Task to complete:
Look through the data below for the line with "Jack Daniels Old" and the line with "balance: 2761.36 -> 2657.38", then output those two and all lines in between, exactly as written.

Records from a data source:

________________

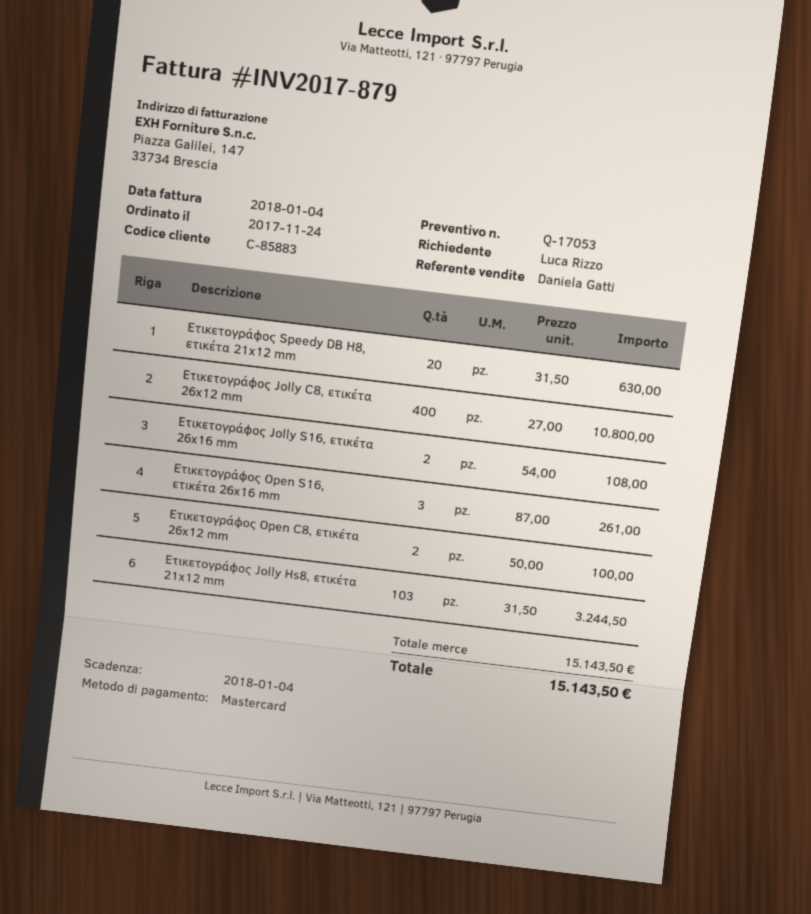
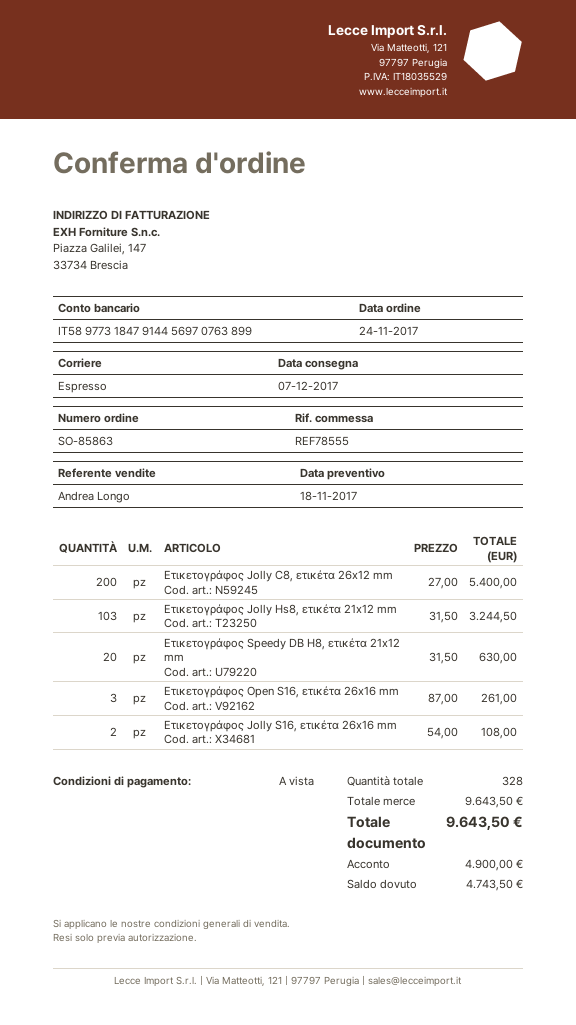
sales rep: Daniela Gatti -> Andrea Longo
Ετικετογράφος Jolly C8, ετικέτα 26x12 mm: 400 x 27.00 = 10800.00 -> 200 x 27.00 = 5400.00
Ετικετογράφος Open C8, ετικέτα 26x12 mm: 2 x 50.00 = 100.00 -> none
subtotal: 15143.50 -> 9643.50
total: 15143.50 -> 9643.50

________________

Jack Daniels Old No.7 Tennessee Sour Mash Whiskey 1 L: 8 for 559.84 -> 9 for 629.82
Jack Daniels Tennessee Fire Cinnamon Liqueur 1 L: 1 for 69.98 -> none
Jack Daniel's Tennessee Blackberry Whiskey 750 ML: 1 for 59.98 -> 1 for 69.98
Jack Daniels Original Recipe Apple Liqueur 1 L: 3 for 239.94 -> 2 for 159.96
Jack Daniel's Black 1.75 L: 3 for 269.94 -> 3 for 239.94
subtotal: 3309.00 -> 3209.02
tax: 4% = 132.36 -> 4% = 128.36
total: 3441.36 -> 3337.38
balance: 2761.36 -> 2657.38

________________

Exercise solution:
Jack Daniels Old No.7 Tennessee Sour Mash Whiskey 1 L: 8 for 559.84 -> 9 for 629.82
Jack Daniels Tennessee Fire Cinnamon Liqueur 1 L: 1 for 69.98 -> none
Jack Daniel's Tennessee Blackberry Whiskey 750 ML: 1 for 59.98 -> 1 for 69.98
Jack Daniels Original Recipe Apple Liqueur 1 L: 3 for 239.94 -> 2 for 159.96
Jack Daniel's Black 1.75 L: 3 for 269.94 -> 3 for 239.94
subtotal: 3309.00 -> 3209.02
tax: 4% = 132.36 -> 4% = 128.36
total: 3441.36 -> 3337.38
balance: 2761.36 -> 2657.38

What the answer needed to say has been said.